Please quote exactly the lines below from the line containing "get and getAll" to the line containing "[52,631,320,652] // Trackmania.Event.Waypoint, fields: ->", both lines included, and nothing else.
################
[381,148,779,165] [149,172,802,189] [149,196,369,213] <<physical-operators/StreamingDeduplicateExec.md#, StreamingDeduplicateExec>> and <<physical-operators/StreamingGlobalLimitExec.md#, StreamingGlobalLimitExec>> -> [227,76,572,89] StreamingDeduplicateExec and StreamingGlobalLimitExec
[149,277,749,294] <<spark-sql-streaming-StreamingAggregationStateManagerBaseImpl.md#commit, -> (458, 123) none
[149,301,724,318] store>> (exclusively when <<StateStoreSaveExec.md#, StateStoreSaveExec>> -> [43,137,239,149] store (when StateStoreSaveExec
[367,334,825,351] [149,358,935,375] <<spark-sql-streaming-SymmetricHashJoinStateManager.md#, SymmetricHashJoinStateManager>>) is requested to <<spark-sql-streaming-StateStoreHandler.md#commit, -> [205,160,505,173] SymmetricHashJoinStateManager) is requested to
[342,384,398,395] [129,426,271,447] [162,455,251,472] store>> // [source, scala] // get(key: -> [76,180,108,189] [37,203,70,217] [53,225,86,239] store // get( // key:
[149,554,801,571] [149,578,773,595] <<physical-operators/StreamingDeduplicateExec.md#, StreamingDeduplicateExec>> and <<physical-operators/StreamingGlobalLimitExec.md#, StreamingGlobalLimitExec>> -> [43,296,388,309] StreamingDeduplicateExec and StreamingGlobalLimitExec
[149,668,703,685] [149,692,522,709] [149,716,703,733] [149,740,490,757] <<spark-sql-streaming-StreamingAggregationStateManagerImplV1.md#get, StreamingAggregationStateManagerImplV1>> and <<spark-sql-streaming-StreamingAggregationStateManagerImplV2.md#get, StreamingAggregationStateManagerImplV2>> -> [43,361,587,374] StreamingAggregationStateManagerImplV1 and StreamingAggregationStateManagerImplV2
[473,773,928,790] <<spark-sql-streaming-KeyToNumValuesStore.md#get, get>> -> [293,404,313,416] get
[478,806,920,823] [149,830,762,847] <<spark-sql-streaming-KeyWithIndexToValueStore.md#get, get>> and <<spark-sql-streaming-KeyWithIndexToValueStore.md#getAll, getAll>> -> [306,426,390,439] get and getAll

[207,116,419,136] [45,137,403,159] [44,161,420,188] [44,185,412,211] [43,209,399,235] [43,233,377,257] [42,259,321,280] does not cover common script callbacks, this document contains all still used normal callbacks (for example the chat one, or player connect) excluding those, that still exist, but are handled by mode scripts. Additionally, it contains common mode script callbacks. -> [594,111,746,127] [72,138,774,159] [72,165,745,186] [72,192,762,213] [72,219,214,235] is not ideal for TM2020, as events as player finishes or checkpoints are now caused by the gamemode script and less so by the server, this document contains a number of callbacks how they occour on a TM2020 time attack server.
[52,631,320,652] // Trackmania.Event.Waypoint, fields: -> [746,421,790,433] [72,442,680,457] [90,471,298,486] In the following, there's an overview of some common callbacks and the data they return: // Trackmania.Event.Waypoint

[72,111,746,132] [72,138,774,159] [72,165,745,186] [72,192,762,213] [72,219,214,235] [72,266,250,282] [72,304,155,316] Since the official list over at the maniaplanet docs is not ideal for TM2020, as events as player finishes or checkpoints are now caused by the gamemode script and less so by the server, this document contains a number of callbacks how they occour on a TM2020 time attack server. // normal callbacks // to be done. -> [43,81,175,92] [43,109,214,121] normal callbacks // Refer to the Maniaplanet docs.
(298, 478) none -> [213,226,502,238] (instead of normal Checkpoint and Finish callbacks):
################
# [Task response]
[478,806,920,823] [149,830,762,847] <<spark-sql-streaming-KeyWithIndexToValueStore.md#get, get>> and <<spark-sql-streaming-KeyWithIndexToValueStore.md#getAll, getAll>> -> [306,426,390,439] get and getAll

[207,116,419,136] [45,137,403,159] [44,161,420,188] [44,185,412,211] [43,209,399,235] [43,233,377,257] [42,259,321,280] does not cover common script callbacks, this document contains all still used normal callbacks (for example the chat one, or player connect) excluding those, that still exist, but are handled by mode scripts. Additionally, it contains common mode script callbacks. -> [594,111,746,127] [72,138,774,159] [72,165,745,186] [72,192,762,213] [72,219,214,235] is not ideal for TM2020, as events as player finishes or checkpoints are now caused by the gamemode script and less so by the server, this document contains a number of callbacks how they occour on a TM2020 time attack server.
[52,631,320,652] // Trackmania.Event.Waypoint, fields: -> [746,421,790,433] [72,442,680,457] [90,471,298,486] In the following, there's an overview of some common callbacks and the data they return: // Trackmania.Event.Waypoint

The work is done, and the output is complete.